Eddie Glaude: NYT’s 1619 Project Demonstrates the History of Racism, How We Got to Donald Trump
EXCERPT:
GLAUDE JR.: "Well, it seems to me that, you know, the distinction that Jon Meacham made earlier about America — the American story is reaching out as opposed to a closed fist, that that’s part of the story we tell ourselves, to fortify a particularly idealized version of who we are. But then when we measure that against our practices, we know that reaching out has always been aspirational in some ways, that the reality of our lives have been defined in some ways by our limitations. And what the 1619 project does, when you shift the story of America from the Plymouth — from Plymouth rock to Jamestown, the contradictions of the country come into full view.

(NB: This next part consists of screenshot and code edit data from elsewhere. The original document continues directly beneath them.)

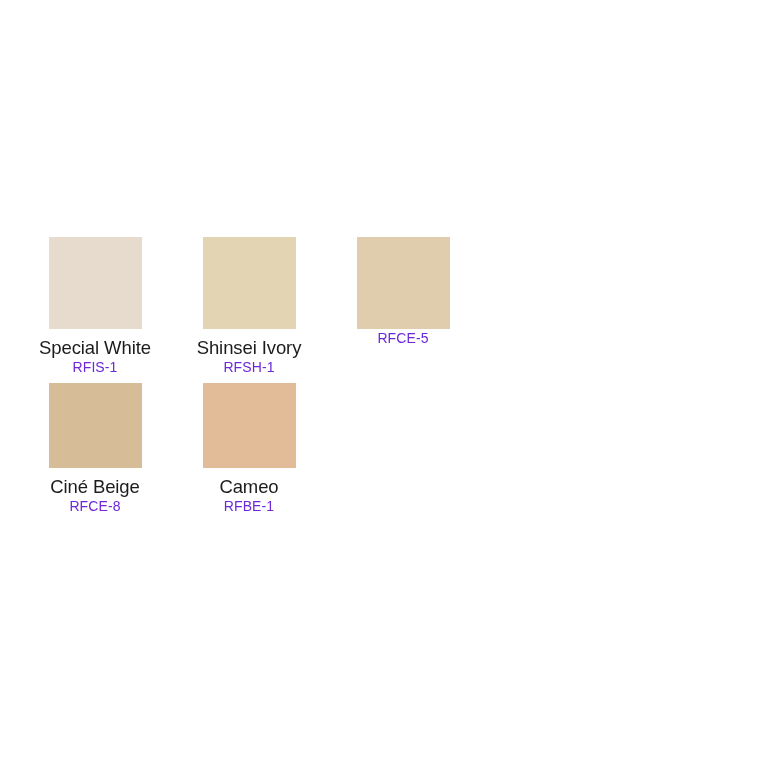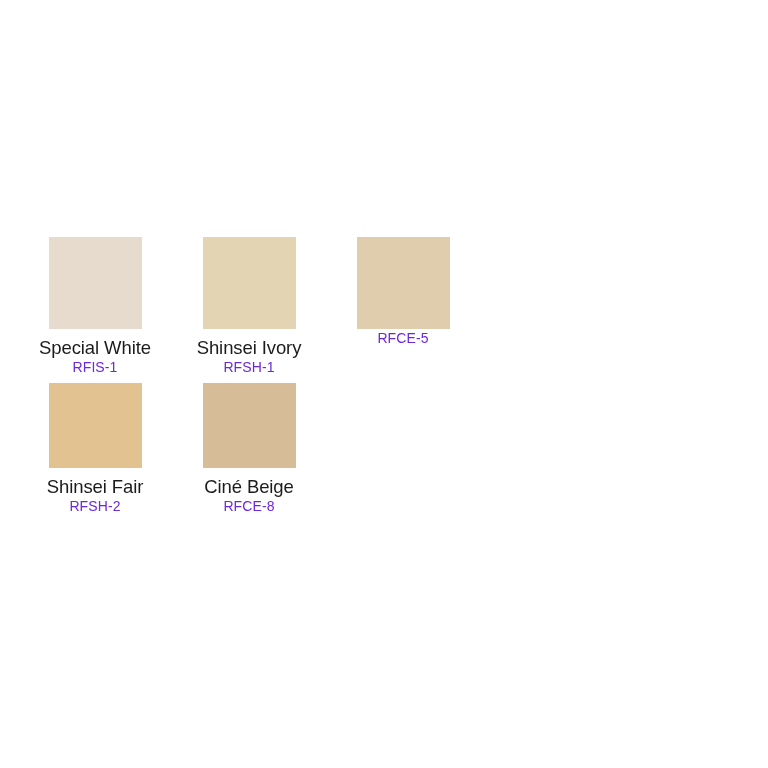--- a/index.html
+++ b/index.html
@@ -105,29 +105,29 @@
       <div class="swatch-cell">
         <div class="swatch-chip" style="background-color: rgb(223, 205, 174);"></div>
         <div class="swatch-code">RFCE-5</div>
       </div>
 
     </div>
 
     <div class="swatch-row swatch-row-2">
 
 
-      <div class="swatch-cell">
-        <div class="swatch-chip" style="background-color: rgb(227, 194, 145);"></div>
-        <div class="swatch-name">Shinsei Fair</div>
-        <div class="swatch-code">RFSH-2</div>
-      </div>
 
       <div class="swatch-cell">
         <div class="swatch-chip" style="background-color: rgb(215, 188, 152);"></div>
         <div class="swatch-name">Ciné Beige</div>
         <div class="swatch-code">RFCE-8</div>
       </div>
 
+      <div class="swatch-cell">
+        <div class="swatch-chip" style="background-color: rgb(226, 188, 153);"></div>
+        <div class="swatch-name">Cameo</div>
+        <div class="swatch-code">RFBE-1</div>
+      </div>
 
     </div>
 
   </div>
 </div>
 
 </body></html>

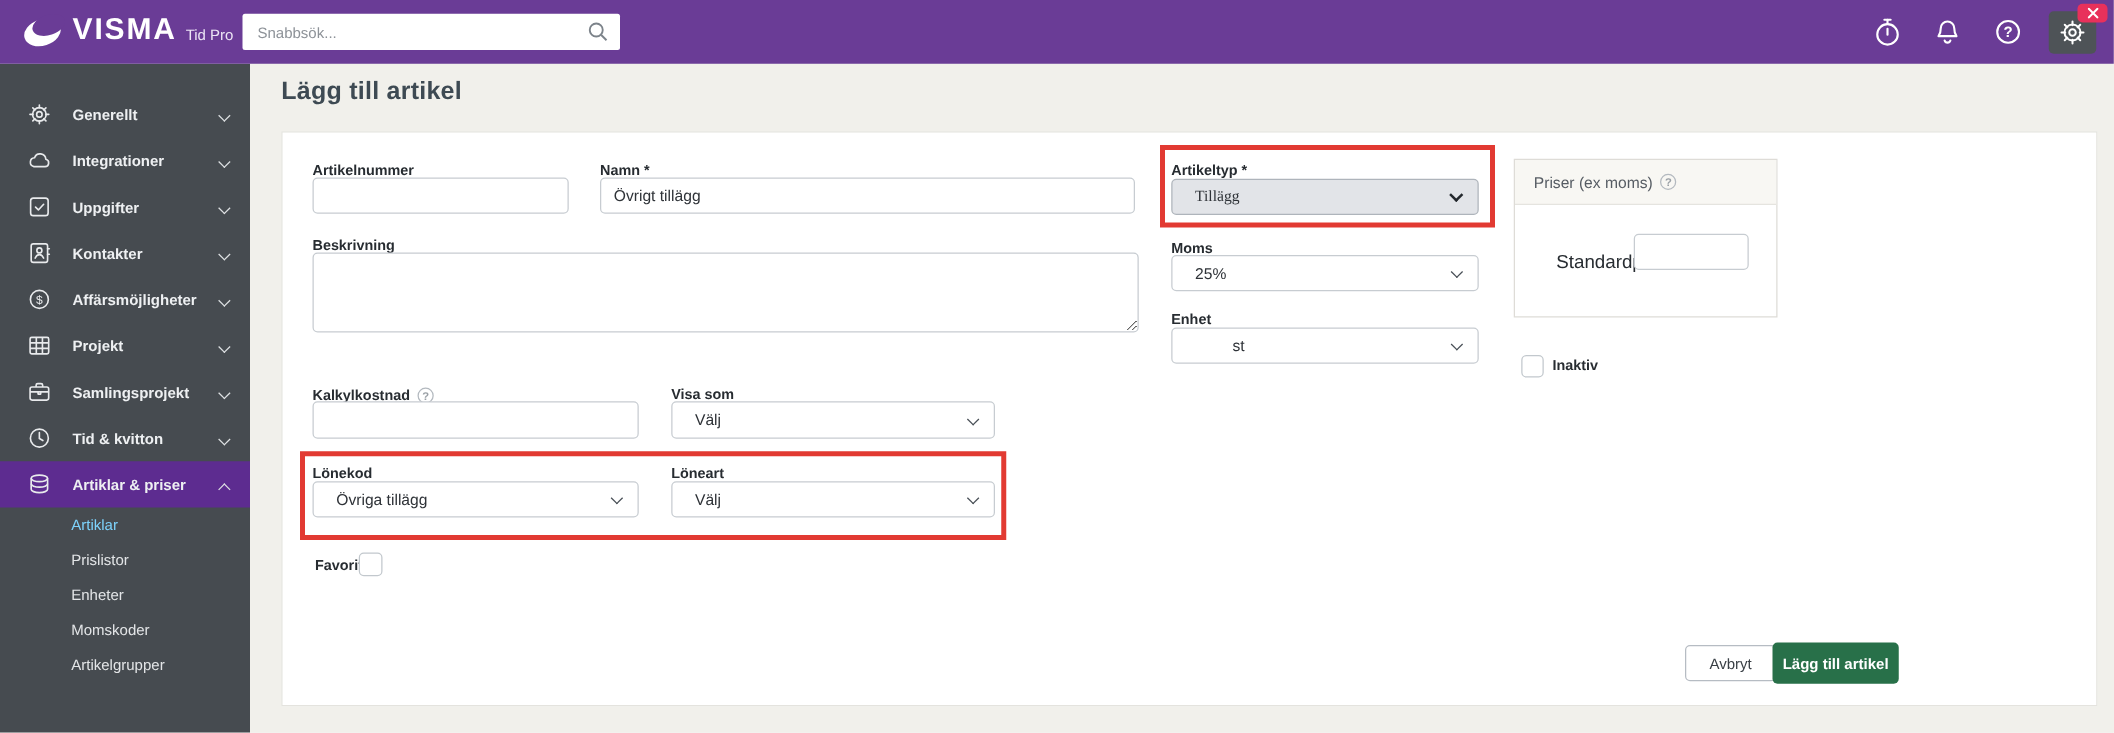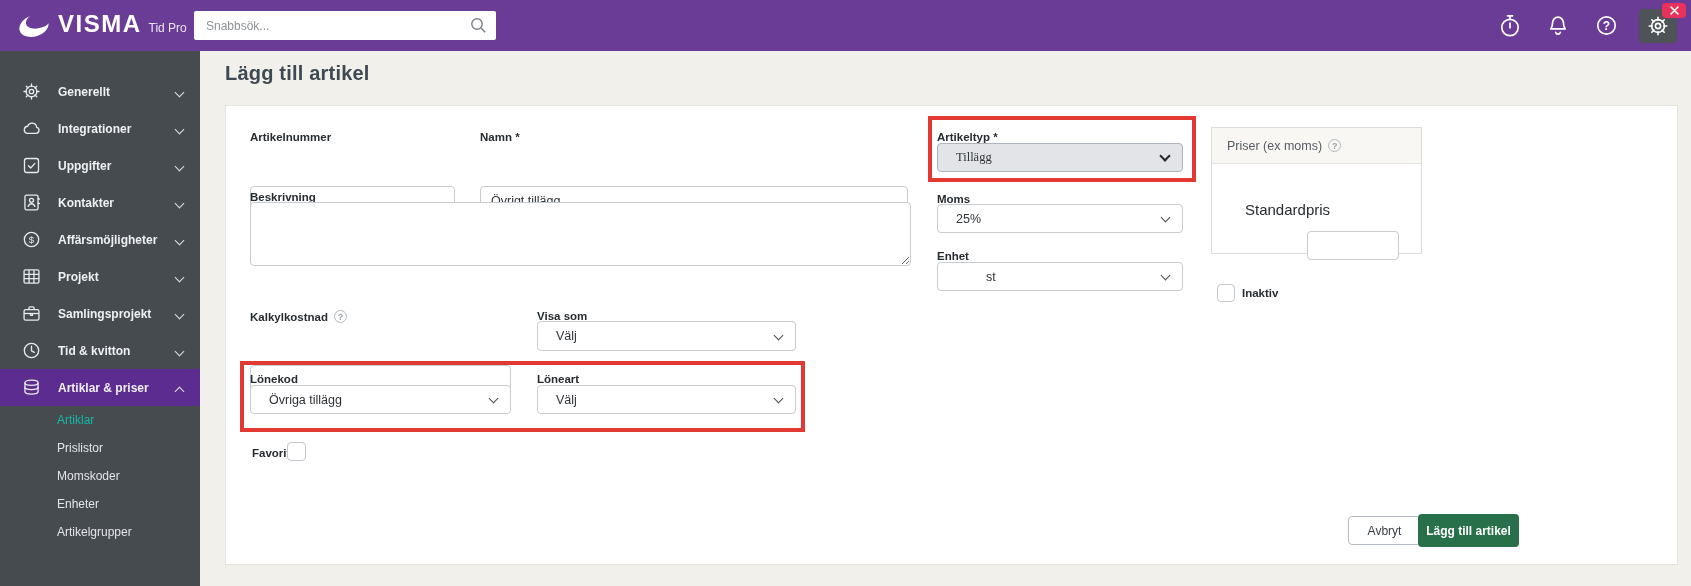--- a/index.html
+++ b/index.html
@@ -25,33 +25,33 @@
   
   .sidebar { position:absolute; left:0; top:51px; width:200px; height:535px; background:#464b50; z-index:20; padding-top:22px; }
   .sb-item { height:37px; display:flex; align-items:center; padding-left:21px; cursor:pointer; position:relative; }
   .sb-item .sb-lbl { color:#eef0f2; font-size:12px; font-weight:bold; margin-left:16px; }
   .sb-item.active { background:#5d2c90; }
   .sb-chev { position:absolute; right:17px; top:16px; width:7px; height:7px;
     border-right:1.5px solid #dfe2e4; border-bottom:1.5px solid #dfe2e4; transform:rotate(45deg); }
   .sb-chev.up { transform:rotate(-135deg); top:19px; }
   .sb-sub { height:28px; display:flex; align-items:center; padding-left:57px; cursor:pointer; }
   .sb-sub span { color:#e3e5e7; font-size:12px; }
-  .sb-sub.active span { color:#14b8a6; }
+  .sb-sub.active span { color:#7dd3fc; }
 
   
   .main { position:absolute; left:200px; top:51px; width:1491px; height:535px; background:#f1f0eb; }
   .page-title { position:absolute; left:25px; top:11px; font-size:20px; font-weight:600;
     color:#3e4a53; letter-spacing:.2px; }
   .card { position:absolute; left:25px; top:54px; width:1453px; height:460px; background:#fff;
     border:1px solid #e4e3de; }
 
   .lbl { position:absolute; font-size:11.5px; font-weight:bold; color:#272c31; white-space:nowrap;
     display:flex; align-items:center; }
   .inp { position:absolute; border:1px solid #c7ccd1; border-radius:4px; background:#fff;
-    font-size:12.5px; color:#2f3338; padding:0 10px; font-family:"Liberation Sans",sans-serif; outline:none;margin-top:44px; }
+    font-size:12.5px; color:#2f3338; padding:0 10px; font-family:"Liberation Sans",sans-serif; outline:none; }
   .sel { position:absolute; border:1px solid #c7ccd1; border-radius:4px; background:#fff;
     display:flex; align-items:center; padding-left:18px; font-size:12.5px; color:#2f3338; cursor:pointer; }
   .chev { position:absolute; right:13px; top:9px; width:7px; height:7px;
     border-right:1.6px solid #474e55; border-bottom:1.6px solid #474e55; transform:rotate(45deg); }
   .sel.hl { background:#e2e4e8; border-color:#aeb4bb;font-family:Liberation Serif, serif; }
   .sel.hl .chev { width:8px; height:8px; border-width:2.2px; border-color:#23282d; top:8px; }
   .ta { position:absolute; left:24px; top:96px; width:661px; height:64px; border:1px solid #c7ccd1;
     border-radius:4px; resize:both; font-family:"Liberation Sans",sans-serif; font-size:12.5px; padding:6px 10px; outline:none; }
   .qicon { width:13px; height:13px; border:1px solid #b3b9bf; border-radius:50%; color:#9aa0a6;
     font-size:9px; font-weight:bold; line-height:12px; text-align:center; display:inline-block; margin-left:6px; cursor:pointer; }
@@ -224,24 +224,24 @@
     <span class="sb-chev up"></span>
   </div>
 
   <div class="sb-sub active">
     <span>Artiklar</span>
   </div>
   <div class="sb-sub">
     <span>Prislistor</span>
   </div>
   <div class="sb-sub">
+    <span>Enheter</span>
+  </div>
+  <div class="sb-sub">
     <span>Momskoder</span>
-  </div>
-  <div class="sb-sub">
-    <span>Enheter</span>
   </div>
   <div class="sb-sub">
     <span>Artikelgrupper</span>
   </div>
 </nav>
 
 <main class="main">
   <h1 class="page-title">Lägg till artikel</h1>
 
   <section class="card">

So what we see is this idea of slavery over determining the very ways in which we understand the notions of liberty and freedom and equality, and how we have been grappling with that since the founding, and how the lies that we have told ourselves, right, whether it’s the Dunning School, Reconstruction or John Burgess and how slavery was just a mistake as opposed to a systemic effort that generated and defined the country, when we tell the story really, we can understand why Atlanta traffic is the way it is. We can understand why the racial gap is the way it is. We can understand why sugar in Louisiana functions the way it functions. Right? So one of the special things about the issue, it takes immediate, today issues, concerns, and shows us the history, demonstrates the history, how we have gotten to this point. And Trump has unsettled the sentiment at the bottom of our politics. We can’t put it back."